Input data:
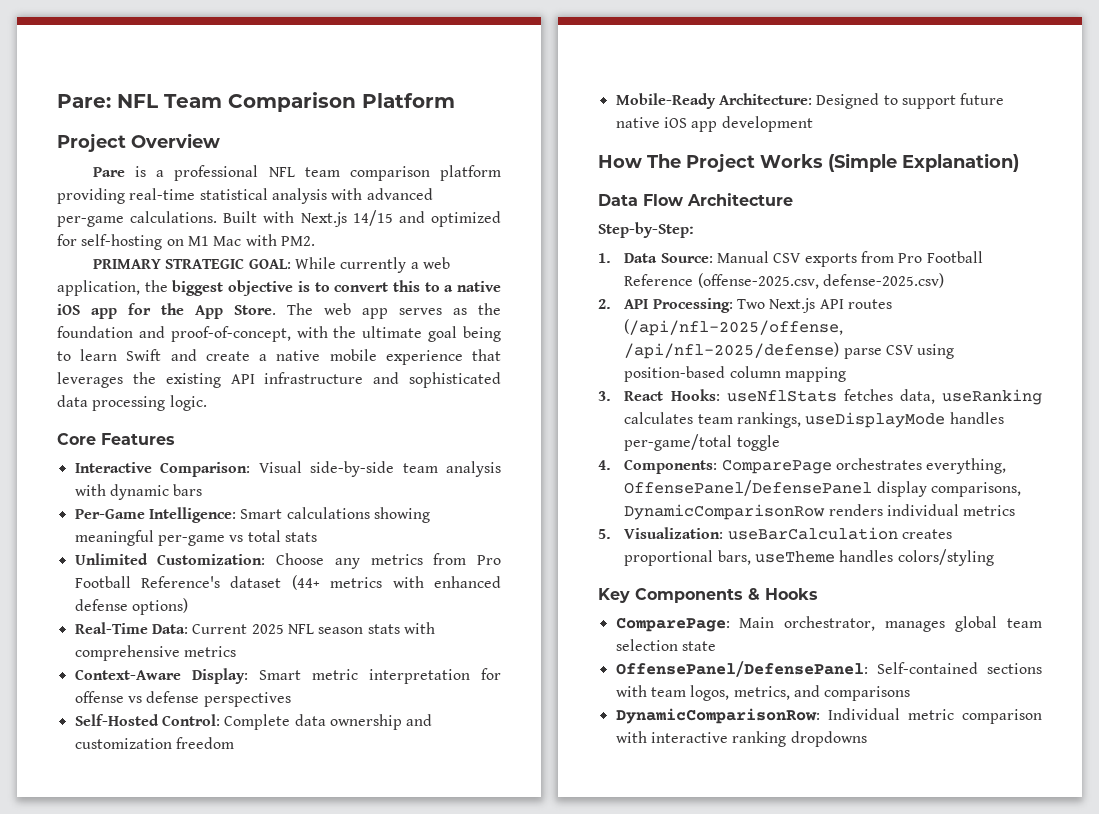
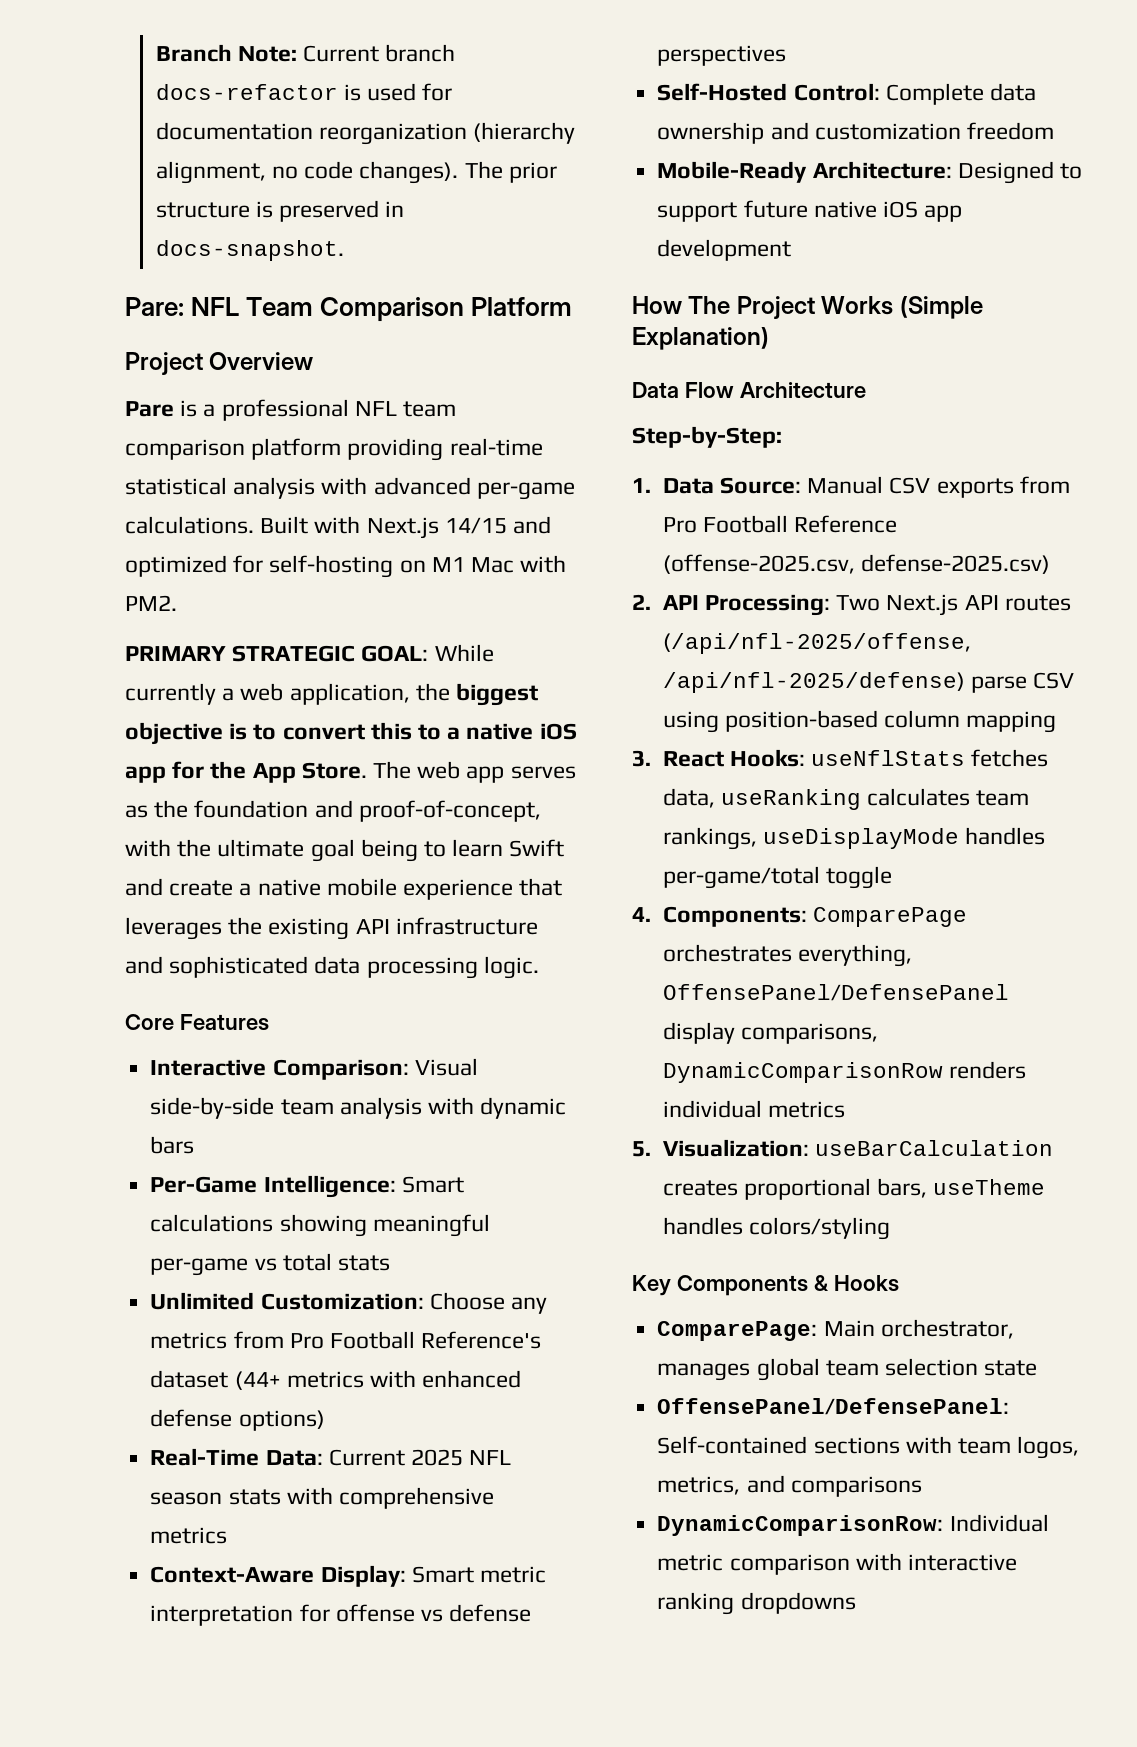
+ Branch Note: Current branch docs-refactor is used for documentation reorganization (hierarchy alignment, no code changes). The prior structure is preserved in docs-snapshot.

--

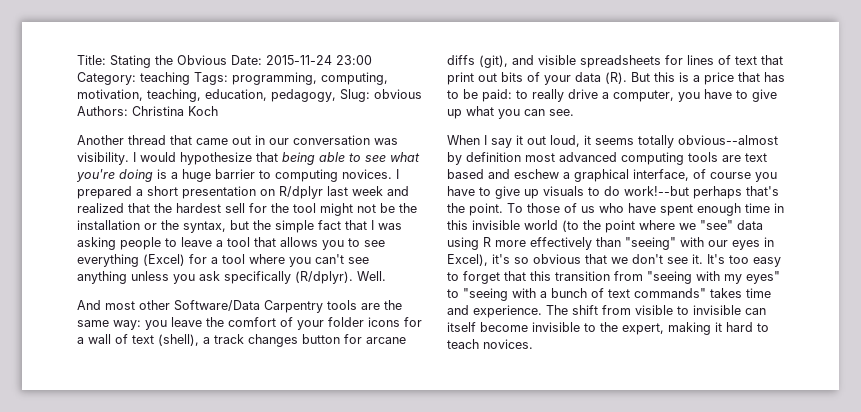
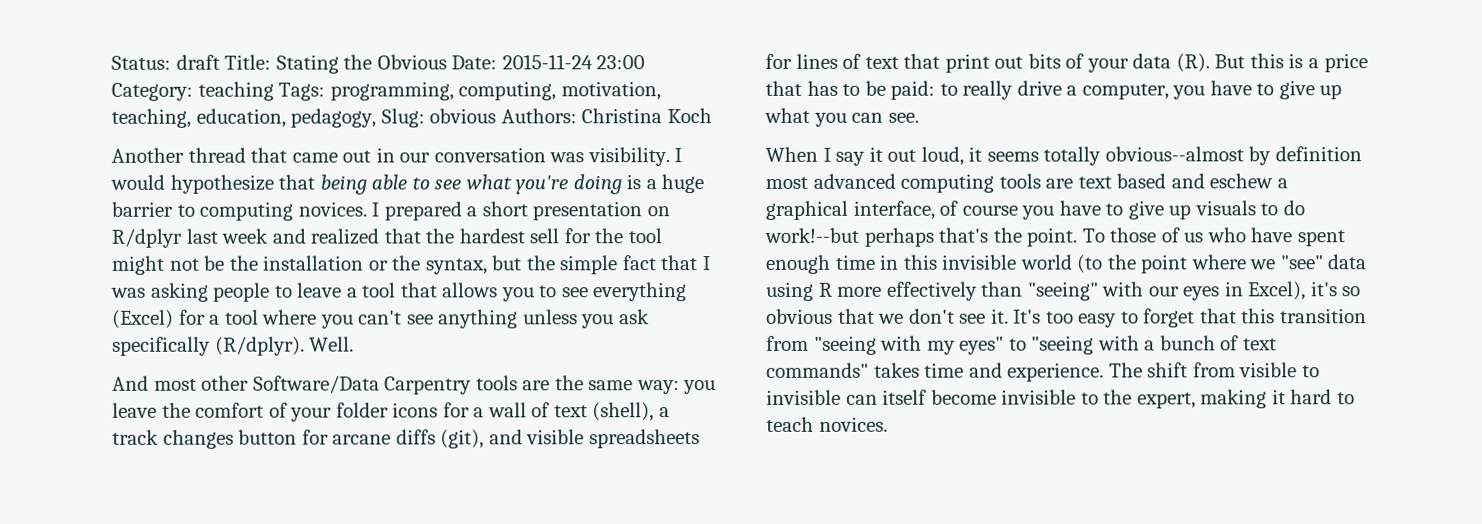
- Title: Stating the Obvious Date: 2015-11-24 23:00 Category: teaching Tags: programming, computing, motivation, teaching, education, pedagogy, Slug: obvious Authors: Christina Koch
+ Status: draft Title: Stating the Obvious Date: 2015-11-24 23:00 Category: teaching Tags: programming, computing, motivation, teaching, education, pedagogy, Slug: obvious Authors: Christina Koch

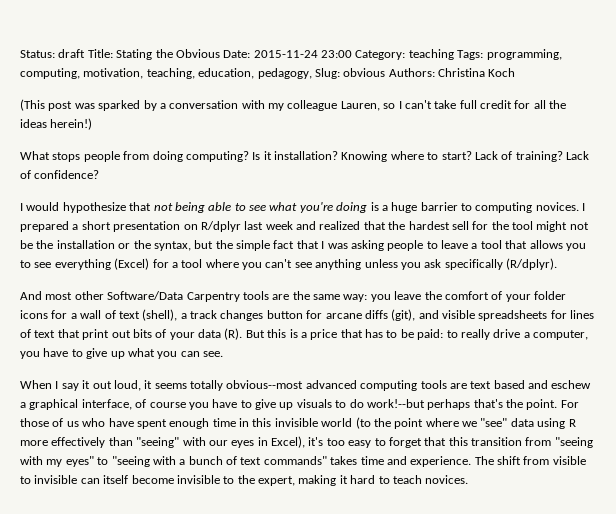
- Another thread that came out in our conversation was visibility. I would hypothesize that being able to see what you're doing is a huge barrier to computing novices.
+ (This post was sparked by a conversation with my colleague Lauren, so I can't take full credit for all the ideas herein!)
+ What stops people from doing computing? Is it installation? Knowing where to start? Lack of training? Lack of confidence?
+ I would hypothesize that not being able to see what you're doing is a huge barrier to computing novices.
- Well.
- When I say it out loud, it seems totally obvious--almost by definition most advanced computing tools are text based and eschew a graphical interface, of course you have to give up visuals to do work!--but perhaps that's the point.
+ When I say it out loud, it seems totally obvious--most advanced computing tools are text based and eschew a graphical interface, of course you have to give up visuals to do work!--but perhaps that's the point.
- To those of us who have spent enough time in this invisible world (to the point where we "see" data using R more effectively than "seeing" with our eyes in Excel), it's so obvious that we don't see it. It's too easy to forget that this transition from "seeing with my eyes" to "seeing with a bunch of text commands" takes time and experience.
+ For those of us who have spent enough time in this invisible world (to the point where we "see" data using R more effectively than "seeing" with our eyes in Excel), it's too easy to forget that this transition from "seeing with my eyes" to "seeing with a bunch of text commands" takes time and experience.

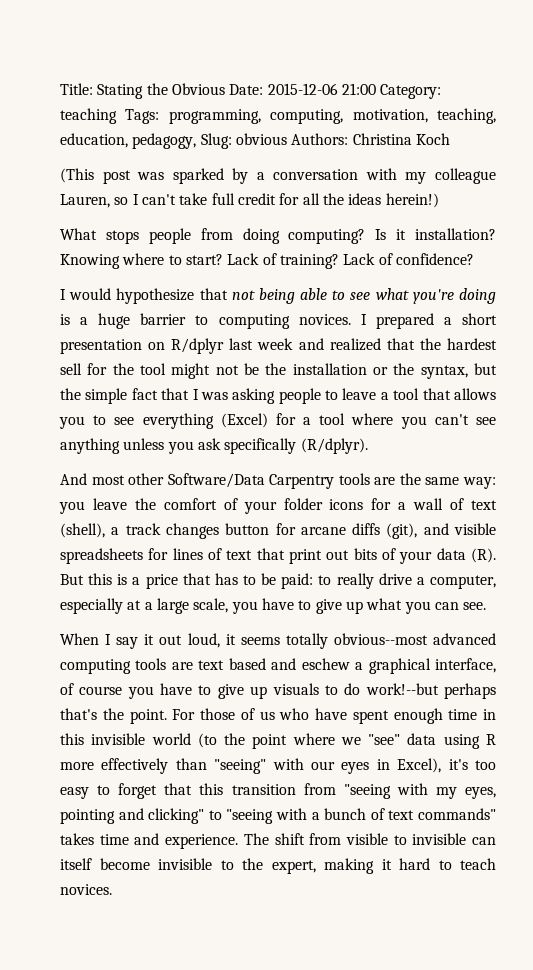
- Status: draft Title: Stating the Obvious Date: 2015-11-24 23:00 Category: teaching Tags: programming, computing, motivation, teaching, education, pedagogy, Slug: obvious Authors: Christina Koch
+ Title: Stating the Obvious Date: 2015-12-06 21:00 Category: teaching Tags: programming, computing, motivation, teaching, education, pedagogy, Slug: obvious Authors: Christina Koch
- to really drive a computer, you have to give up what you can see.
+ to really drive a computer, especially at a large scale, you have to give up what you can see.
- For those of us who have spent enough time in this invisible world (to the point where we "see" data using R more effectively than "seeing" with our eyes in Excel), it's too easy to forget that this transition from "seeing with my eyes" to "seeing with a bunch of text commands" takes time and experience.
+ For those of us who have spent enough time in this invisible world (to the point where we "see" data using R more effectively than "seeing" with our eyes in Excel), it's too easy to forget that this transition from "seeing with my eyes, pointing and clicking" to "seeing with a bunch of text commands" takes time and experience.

What the task asks: Lines of the listing above that hold the string "conversation" should each be copied.

Response to the exercise:
- Another thread that came out in our conversation was visibility. I would hypothesize that being able to see what you're doing is a huge barrier to computing novices.
+ (This post was sparked by a conversation with my colleague Lauren, so I can't take full credit for all the ideas herein!)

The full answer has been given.